MATERIAL FOR THE TASK below:

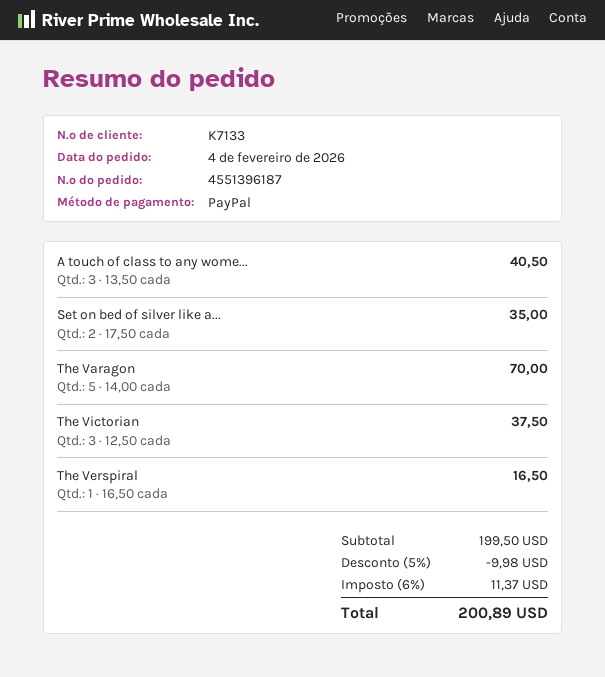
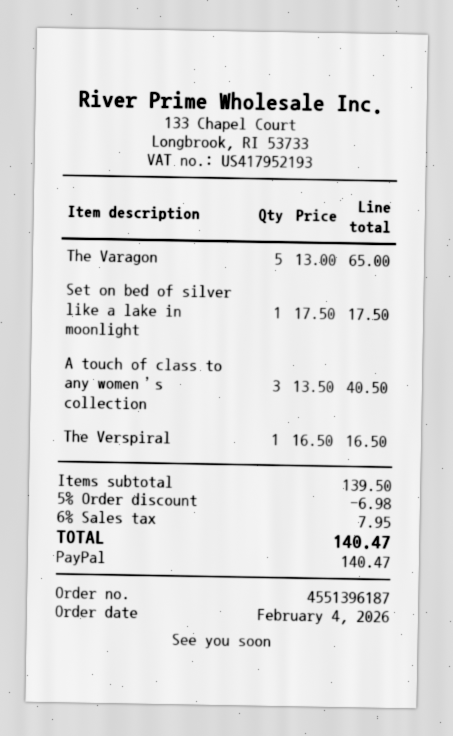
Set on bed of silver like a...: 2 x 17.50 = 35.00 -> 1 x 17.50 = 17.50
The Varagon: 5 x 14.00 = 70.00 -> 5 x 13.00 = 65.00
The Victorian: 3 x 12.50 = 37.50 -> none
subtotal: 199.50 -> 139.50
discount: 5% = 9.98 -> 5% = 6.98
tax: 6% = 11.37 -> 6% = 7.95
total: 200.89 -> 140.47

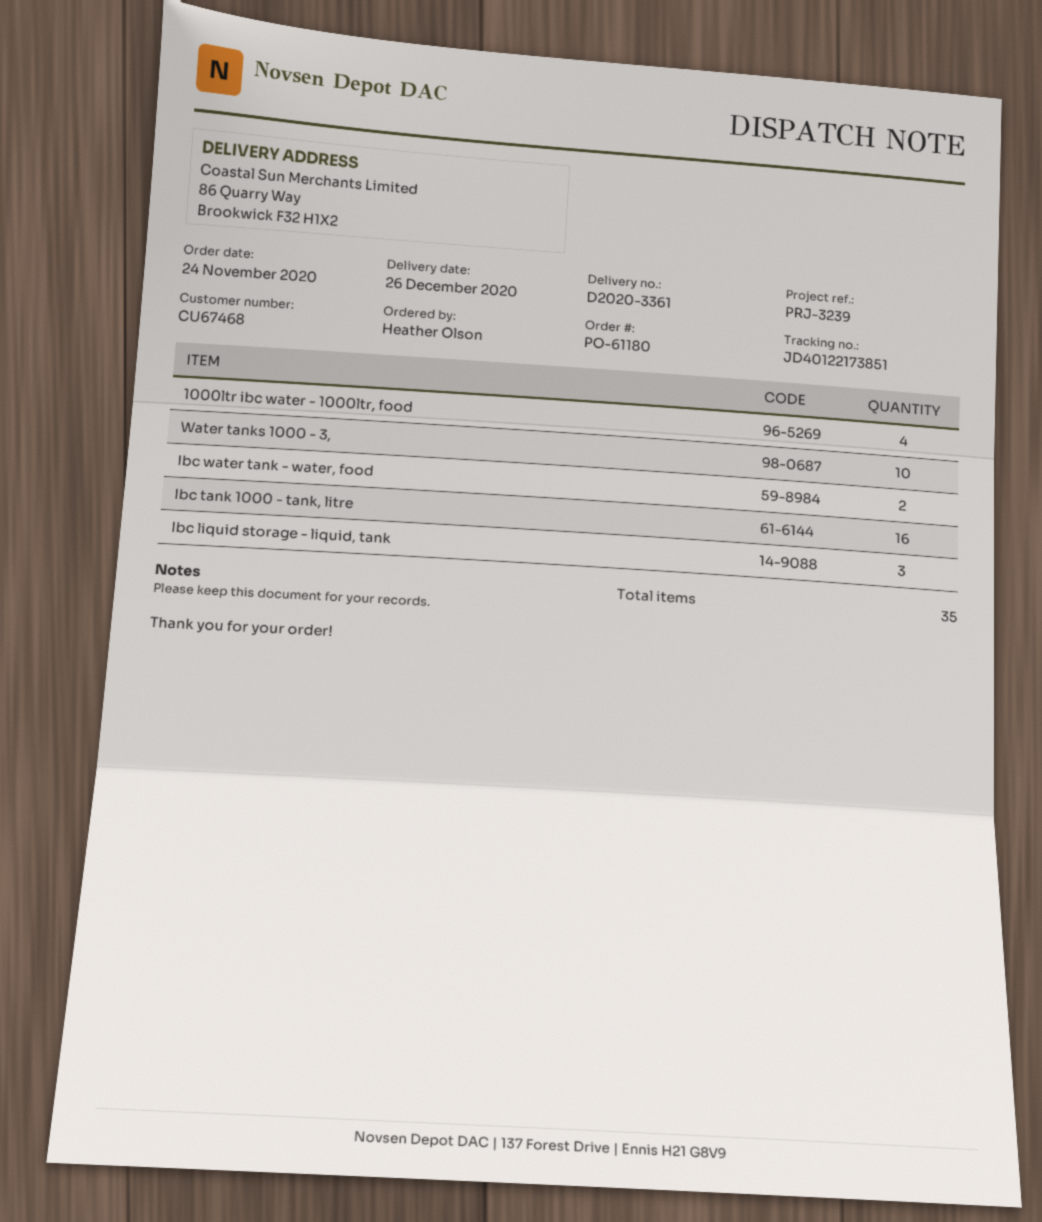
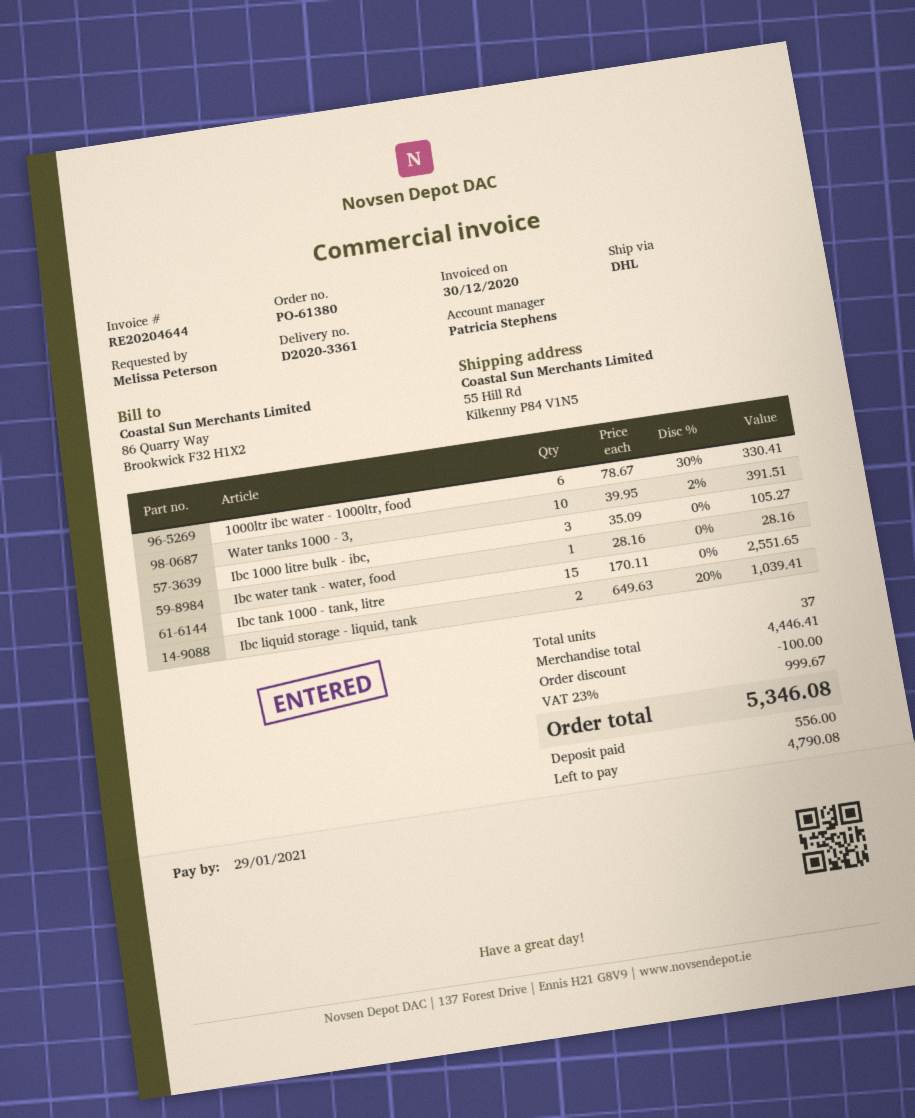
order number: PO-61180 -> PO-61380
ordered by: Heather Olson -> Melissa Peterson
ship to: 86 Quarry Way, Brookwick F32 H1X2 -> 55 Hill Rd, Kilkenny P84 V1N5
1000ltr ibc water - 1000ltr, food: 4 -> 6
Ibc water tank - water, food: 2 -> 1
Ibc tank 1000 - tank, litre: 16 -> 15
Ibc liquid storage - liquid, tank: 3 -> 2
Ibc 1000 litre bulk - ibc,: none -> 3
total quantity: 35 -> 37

End of MATERIAL FOR THE TASK.

— WHAT TO WORK ON —
Every line of the records above should be reproduced exactly, with no pictures included.

— SOLUTION TO THIS PROBLEM —
Set on bed of silver like a...: 2 x 17.50 = 35.00 -> 1 x 17.50 = 17.50
The Varagon: 5 x 14.00 = 70.00 -> 5 x 13.00 = 65.00
The Victorian: 3 x 12.50 = 37.50 -> none
subtotal: 199.50 -> 139.50
discount: 5% = 9.98 -> 5% = 6.98
tax: 6% = 11.37 -> 6% = 7.95
total: 200.89 -> 140.47

order number: PO-61180 -> PO-61380
ordered by: Heather Olson -> Melissa Peterson
ship to: 86 Quarry Way, Brookwick F32 H1X2 -> 55 Hill Rd, Kilkenny P84 V1N5
1000ltr ibc water - 1000ltr, food: 4 -> 6
Ibc water tank - water, food: 2 -> 1
Ibc tank 1000 - tank, litre: 16 -> 15
Ibc liquid storage - liquid, tank: 3 -> 2
Ibc 1000 litre bulk - ibc,: none -> 3
total quantity: 35 -> 37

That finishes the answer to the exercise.